Before you do anything else try this.

Reboot the lead engine. Prog/Run switch to Prog.

Eng # (set) Eng # Aux1 7 6 Return switch to Run

 

OK, will do. Thanks. 

Ed

Yardmaster

Bristow Pike

"It's always something."

Choochoopaul, unfortunately, no joy. Thanks. I ordered a new pantograph PCB and motor unit.  Hopefully that’ll do it. Although I am now hearing low level static in the non powered unit. Sheesh. I love this hobby!

Ed

Yardmaster

Bristow Pike

"It's always something."

david1 posted:

The best times i had with my Acela was the day I bought it and the day I sold it. I will never own another one. 

Dave

Yeah, it's a real enthusiasm-killer, this model. I knew it had issues when I got one but then some people reported, and showed videos of, sets running as they were meant to. 

In my experience most of the problems (but not all) were in the IR signal transmission. Going over to wired connections sounds like a good idea. 

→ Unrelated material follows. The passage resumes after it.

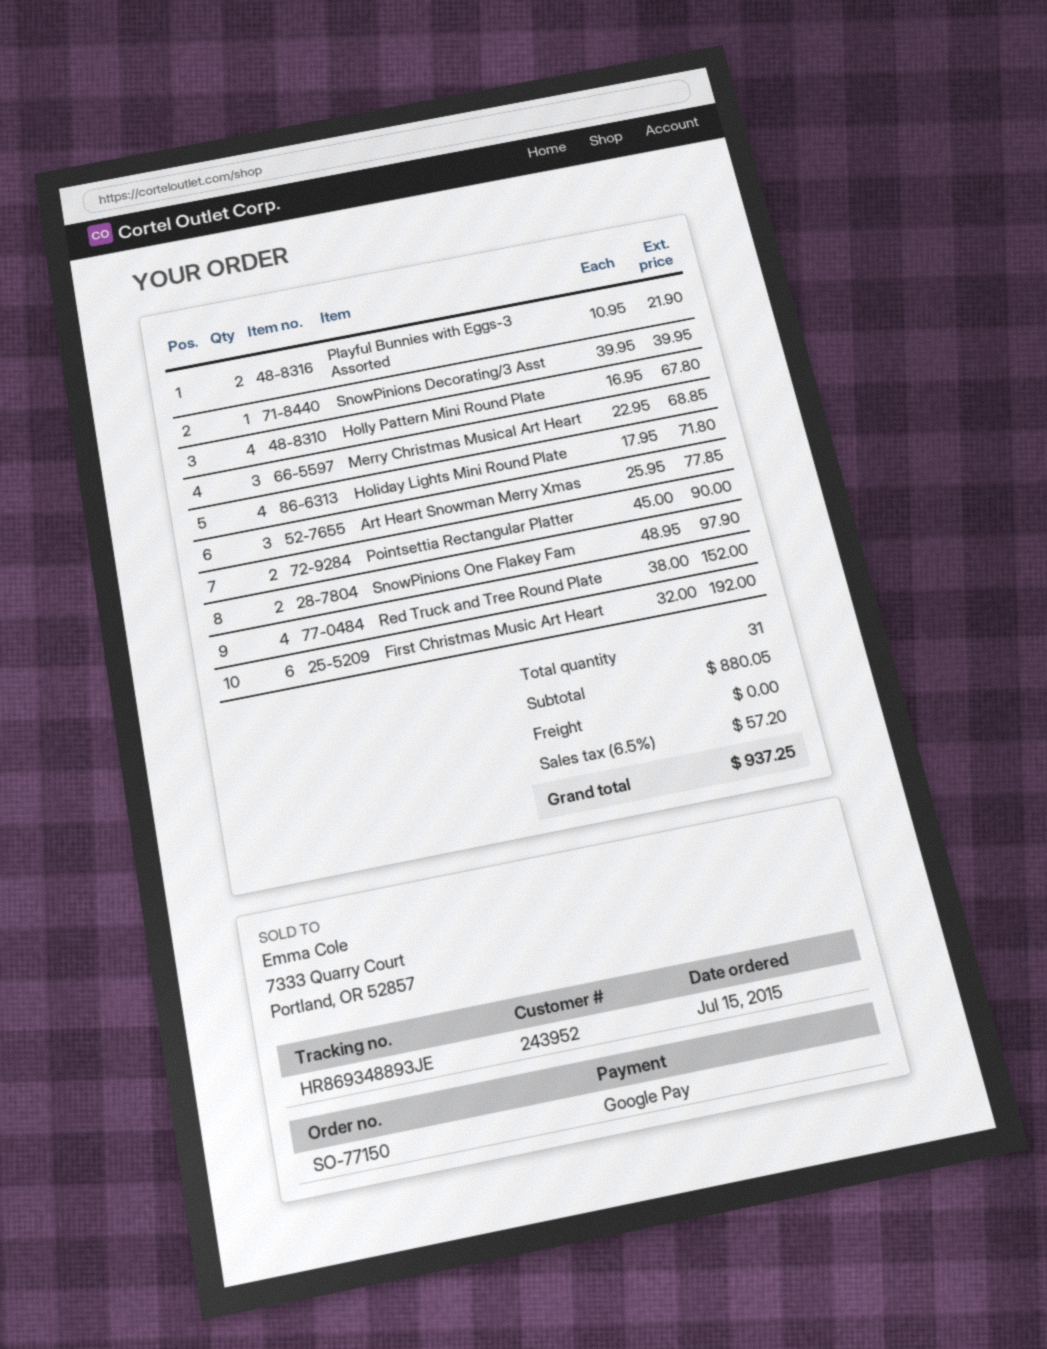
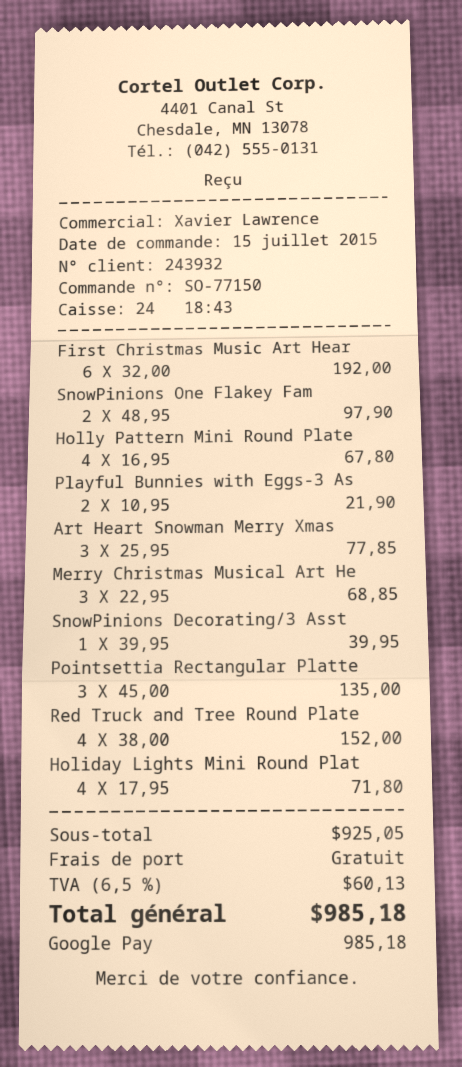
customer number: 243952 -> 243932
Pointsettia Rectangular Platter: 2 x 45.00 = 90.00 -> 3 x 45.00 = 135.00
subtotal: 880.05 -> 925.05
tax: 6.5% = 57.20 -> 6.5% = 60.13
total: 937.25 -> 985.18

I have worked on several of these units and found that the motors need to be cleaned . I used spray contact cleaner on the armatures and brushes. They build up crud on the brush wells.  Try it, it works for me. There is no adjustment on  the limit switches and the  motors operate on low voltage.

Bob

tca 75-8237

LCCA 2308

Authorized Lionel independent service station

Hancock52 posted:
david1 posted:

The best times i had with my Acela was the day I bought it and the day I sold it. I will never own another one. 

Dave

Yeah, it's a real enthusiasm-killer, this model. I knew it had issues when I got one but then some people reported, and showed videos of, sets running as they were meant to. 

In my experience most of the problems (but not all) were in the IR signal transmission. Going over to wired connections sounds like a good idea. 

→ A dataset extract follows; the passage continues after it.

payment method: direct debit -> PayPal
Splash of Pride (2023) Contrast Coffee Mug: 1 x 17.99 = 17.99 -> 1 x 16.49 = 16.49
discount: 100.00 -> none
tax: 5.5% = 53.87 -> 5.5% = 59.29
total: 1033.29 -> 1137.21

Yes the IR is hinkie at times.  I’ve had good luck with all but one car. The signal gets through because the powered and non powered talk to each other and operate OK. But one car’s ground lights start blinking almost immediately and will go out at reset but then bingo, start blinking. Good news is doors work so I ignore it. 

Ed

Yardmaster

Bristow Pike

"It's always something."

Success!  The new pantograph PCB (Rev.B) arrived today and after installing it, the pantographs now work as they should.  Fankly, hte most difficult pat of assembly is re-seating the pantographs.  I had the darndest time getting that control arm dimple back into place. I struggled with it and finally decided to loosen the control arm pin screws so one was probably no more than one turn to coming out.  Only then would those dudes seat properly.  By accident, when I removed the pantographs I loosened one of the control arm pins too far and it, the little spring and the pin itself fell out. Fortunately i found everything readily and I learned that spring doesn't fly out...it merely spilled out along with the rod.  

I do have a question for the experts here.  Should I have bought a second pantograph control board?  I'm thinking I should just in case the pantograph PCB in the powered unit fails some time in the future and Lionel runs out of them?  Thanks again to all for the good advice.

Ed

Yardmaster

Bristow Pike

"It's always something."

I'm most definitely not an expert but I do have an opinion/experience on this very question. When I sourced my spare boards,  I got a pair for exactly the reason you mention. With such frequent and indeed strange issues concerning the Acela, I decided to hedge my bets over these particular parts.

I have a feeling (based on some research I did six years back) that Lionel might have got in a quantity of the Revision B boards because of the frequent issues over pantograph operation with the original PCBs. Indeed I just looked at my replacement parts receipt (from 2012) and I see that I got two PCBs and two motor and gearbox assemblies.  I think that there was some change in the latter as well as the PCB but after this length of time I can't recall what it was.

Anyway I'd go for the extra one. I'm sure Lionel will be grateful for the extra sale.